§ TASK DESCRIPTION:
The entries that follow need to be returned without any alteration.

(Version comparison data)

>>>>

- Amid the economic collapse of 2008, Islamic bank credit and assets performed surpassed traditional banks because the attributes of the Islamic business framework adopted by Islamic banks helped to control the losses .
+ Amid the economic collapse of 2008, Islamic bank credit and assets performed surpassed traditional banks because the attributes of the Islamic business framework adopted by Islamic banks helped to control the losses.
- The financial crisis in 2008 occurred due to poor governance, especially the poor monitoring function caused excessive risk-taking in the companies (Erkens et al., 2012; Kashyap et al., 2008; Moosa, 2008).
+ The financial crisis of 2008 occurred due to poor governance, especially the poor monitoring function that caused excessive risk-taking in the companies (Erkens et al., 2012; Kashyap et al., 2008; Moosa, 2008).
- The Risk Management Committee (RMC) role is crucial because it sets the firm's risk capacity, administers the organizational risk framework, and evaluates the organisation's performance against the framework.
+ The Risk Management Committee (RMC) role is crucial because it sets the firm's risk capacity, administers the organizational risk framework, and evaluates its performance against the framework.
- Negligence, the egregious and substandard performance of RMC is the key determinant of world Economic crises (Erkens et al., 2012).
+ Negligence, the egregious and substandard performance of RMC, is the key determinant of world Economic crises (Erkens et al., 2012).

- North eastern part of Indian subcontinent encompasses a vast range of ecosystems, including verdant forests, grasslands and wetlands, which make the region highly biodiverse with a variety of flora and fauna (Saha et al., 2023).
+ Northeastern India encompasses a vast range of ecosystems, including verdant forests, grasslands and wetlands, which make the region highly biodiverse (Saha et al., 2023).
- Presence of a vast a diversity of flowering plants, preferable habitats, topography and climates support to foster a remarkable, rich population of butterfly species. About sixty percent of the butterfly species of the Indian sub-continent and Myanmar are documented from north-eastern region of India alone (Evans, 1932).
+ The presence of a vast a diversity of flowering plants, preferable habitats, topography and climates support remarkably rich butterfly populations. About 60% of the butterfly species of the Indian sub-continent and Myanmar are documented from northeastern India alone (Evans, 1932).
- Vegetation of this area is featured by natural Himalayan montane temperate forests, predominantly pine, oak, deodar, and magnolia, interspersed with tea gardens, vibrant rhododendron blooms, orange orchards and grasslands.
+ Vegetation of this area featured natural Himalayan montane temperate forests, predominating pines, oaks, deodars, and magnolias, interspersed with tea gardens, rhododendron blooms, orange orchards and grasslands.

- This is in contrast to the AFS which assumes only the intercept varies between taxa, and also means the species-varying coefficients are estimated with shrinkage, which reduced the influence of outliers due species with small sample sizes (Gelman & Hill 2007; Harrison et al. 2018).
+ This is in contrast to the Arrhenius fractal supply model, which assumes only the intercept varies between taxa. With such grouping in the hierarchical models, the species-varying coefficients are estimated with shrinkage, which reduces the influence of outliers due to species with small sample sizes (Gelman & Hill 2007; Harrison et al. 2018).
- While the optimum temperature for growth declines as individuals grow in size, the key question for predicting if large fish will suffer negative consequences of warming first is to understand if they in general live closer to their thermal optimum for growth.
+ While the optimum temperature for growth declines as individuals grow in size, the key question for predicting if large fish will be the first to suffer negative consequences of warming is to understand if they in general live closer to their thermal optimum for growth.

<<<<

§ OUTPUT FOR THIS TASK:
- Amid the economic collapse of 2008, Islamic bank credit and assets performed surpassed traditional banks because the attributes of the Islamic business framework adopted by Islamic banks helped to control the losses .
+ Amid the economic collapse of 2008, Islamic bank credit and assets performed surpassed traditional banks because the attributes of the Islamic business framework adopted by Islamic banks helped to control the losses.
- The financial crisis in 2008 occurred due to poor governance, especially the poor monitoring function caused excessive risk-taking in the companies (Erkens et al., 2012; Kashyap et al., 2008; Moosa, 2008).
+ The financial crisis of 2008 occurred due to poor governance, especially the poor monitoring function that caused excessive risk-taking in the companies (Erkens et al., 2012; Kashyap et al., 2008; Moosa, 2008).
- The Risk Management Committee (RMC) role is crucial because it sets the firm's risk capacity, administers the organizational risk framework, and evaluates the organisation's performance against the framework.
+ The Risk Management Committee (RMC) role is crucial because it sets the firm's risk capacity, administers the organizational risk framework, and evaluates its performance against the framework.
- Negligence, the egregious and substandard performance of RMC is the key determinant of world Economic crises (Erkens et al., 2012).
+ Negligence, the egregious and substandard performance of RMC, is the key determinant of world Economic crises (Erkens et al., 2012).

- North eastern part of Indian subcontinent encompasses a vast range of ecosystems, including verdant forests, grasslands and wetlands, which make the region highly biodiverse with a variety of flora and fauna (Saha et al., 2023).
+ Northeastern India encompasses a vast range of ecosystems, including verdant forests, grasslands and wetlands, which make the region highly biodiverse (Saha et al., 2023).
- Presence of a vast a diversity of flowering plants, preferable habitats, topography and climates support to foster a remarkable, rich population of butterfly species. About sixty percent of the butterfly species of the Indian sub-continent and Myanmar are documented from north-eastern region of India alone (Evans, 1932).
+ The presence of a vast a diversity of flowering plants, preferable habitats, topography and climates support remarkably rich butterfly populations. About 60% of the butterfly species of the Indian sub-continent and Myanmar are documented from northeastern India alone (Evans, 1932).
- Vegetation of this area is featured by natural Himalayan montane temperate forests, predominantly pine, oak, deodar, and magnolia, interspersed with tea gardens, vibrant rhododendron blooms, orange orchards and grasslands.
+ Vegetation of this area featured natural Himalayan montane temperate forests, predominating pines, oaks, deodars, and magnolias, interspersed with tea gardens, rhododendron blooms, orange orchards and grasslands.

- This is in contrast to the AFS which assumes only the intercept varies between taxa, and also means the species-varying coefficients are estimated with shrinkage, which reduced the influence of outliers due species with small sample sizes (Gelman & Hill 2007; Harrison et al. 2018).
+ This is in contrast to the Arrhenius fractal supply model, which assumes only the intercept varies between taxa. With such grouping in the hierarchical models, the species-varying coefficients are estimated with shrinkage, which reduces the influence of outliers due to species with small sample sizes (Gelman & Hill 2007; Harrison et al. 2018).
- While the optimum temperature for growth declines as individuals grow in size, the key question for predicting if large fish will suffer negative consequences of warming first is to understand if they in general live closer to their thermal optimum for growth.
+ While the optimum temperature for growth declines as individuals grow in size, the key question for predicting if large fish will be the first to suffer negative consequences of warming is to understand if they in general live closer to their thermal optimum for growth.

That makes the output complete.